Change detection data

++++++

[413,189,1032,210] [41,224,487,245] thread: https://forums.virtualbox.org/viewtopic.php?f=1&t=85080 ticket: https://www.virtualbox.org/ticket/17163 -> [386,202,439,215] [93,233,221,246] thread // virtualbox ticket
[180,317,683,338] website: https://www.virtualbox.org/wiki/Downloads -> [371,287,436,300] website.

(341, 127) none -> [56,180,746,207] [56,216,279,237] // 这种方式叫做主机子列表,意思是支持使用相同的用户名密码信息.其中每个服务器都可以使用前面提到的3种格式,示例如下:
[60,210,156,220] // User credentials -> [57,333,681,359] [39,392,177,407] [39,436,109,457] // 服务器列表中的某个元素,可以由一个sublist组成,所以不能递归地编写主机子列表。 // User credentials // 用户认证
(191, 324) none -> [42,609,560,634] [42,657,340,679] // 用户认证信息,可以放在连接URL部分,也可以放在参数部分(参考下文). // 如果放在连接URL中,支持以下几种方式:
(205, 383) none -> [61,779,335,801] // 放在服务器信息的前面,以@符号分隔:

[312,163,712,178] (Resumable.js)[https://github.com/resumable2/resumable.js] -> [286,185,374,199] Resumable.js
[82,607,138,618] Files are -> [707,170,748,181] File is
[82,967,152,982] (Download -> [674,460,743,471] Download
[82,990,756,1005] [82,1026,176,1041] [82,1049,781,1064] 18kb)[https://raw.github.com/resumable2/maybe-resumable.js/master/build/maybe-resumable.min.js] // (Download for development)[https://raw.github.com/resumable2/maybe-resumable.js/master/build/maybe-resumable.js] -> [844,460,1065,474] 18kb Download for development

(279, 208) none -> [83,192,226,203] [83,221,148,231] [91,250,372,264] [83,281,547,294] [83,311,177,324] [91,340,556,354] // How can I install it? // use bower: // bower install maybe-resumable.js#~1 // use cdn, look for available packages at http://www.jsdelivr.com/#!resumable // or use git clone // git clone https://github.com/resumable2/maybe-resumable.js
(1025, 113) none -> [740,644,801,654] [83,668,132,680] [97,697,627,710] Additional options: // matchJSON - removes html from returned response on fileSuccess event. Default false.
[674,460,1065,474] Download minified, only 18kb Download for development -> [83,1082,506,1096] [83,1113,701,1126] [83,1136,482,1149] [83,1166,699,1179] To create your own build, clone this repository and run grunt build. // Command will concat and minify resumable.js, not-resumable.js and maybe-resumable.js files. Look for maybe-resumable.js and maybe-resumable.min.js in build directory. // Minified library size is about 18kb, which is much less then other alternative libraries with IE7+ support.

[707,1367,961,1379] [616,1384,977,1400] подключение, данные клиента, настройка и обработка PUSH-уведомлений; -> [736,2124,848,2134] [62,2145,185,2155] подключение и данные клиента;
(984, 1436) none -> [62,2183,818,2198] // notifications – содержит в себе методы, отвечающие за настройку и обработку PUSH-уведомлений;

++++++

▶ **Directions for this task**
Please retype the top of the data exactly, down to and including the line that holds "[82,967,152,982] (Download ->", and nothing further.

▶ **Solution**
[413,189,1032,210] [41,224,487,245] thread: https://forums.virtualbox.org/viewtopic.php?f=1&t=85080 ticket: https://www.virtualbox.org/ticket/17163 -> [386,202,439,215] [93,233,221,246] thread // virtualbox ticket
[180,317,683,338] website: https://www.virtualbox.org/wiki/Downloads -> [371,287,436,300] website.

(341, 127) none -> [56,180,746,207] [56,216,279,237] // 这种方式叫做主机子列表,意思是支持使用相同的用户名密码信息.其中每个服务器都可以使用前面提到的3种格式,示例如下:
[60,210,156,220] // User credentials -> [57,333,681,359] [39,392,177,407] [39,436,109,457] // 服务器列表中的某个元素,可以由一个sublist组成,所以不能递归地编写主机子列表。 // User credentials // 用户认证
(191, 324) none -> [42,609,560,634] [42,657,340,679] // 用户认证信息,可以放在连接URL部分,也可以放在参数部分(参考下文). // 如果放在连接URL中,支持以下几种方式:
(205, 383) none -> [61,779,335,801] // 放在服务器信息的前面,以@符号分隔:

[312,163,712,178] (Resumable.js)[https://github.com/resumable2/resumable.js] -> [286,185,374,199] Resumable.js
[82,607,138,618] Files are -> [707,170,748,181] File is
[82,967,152,982] (Download -> [674,460,743,471] Download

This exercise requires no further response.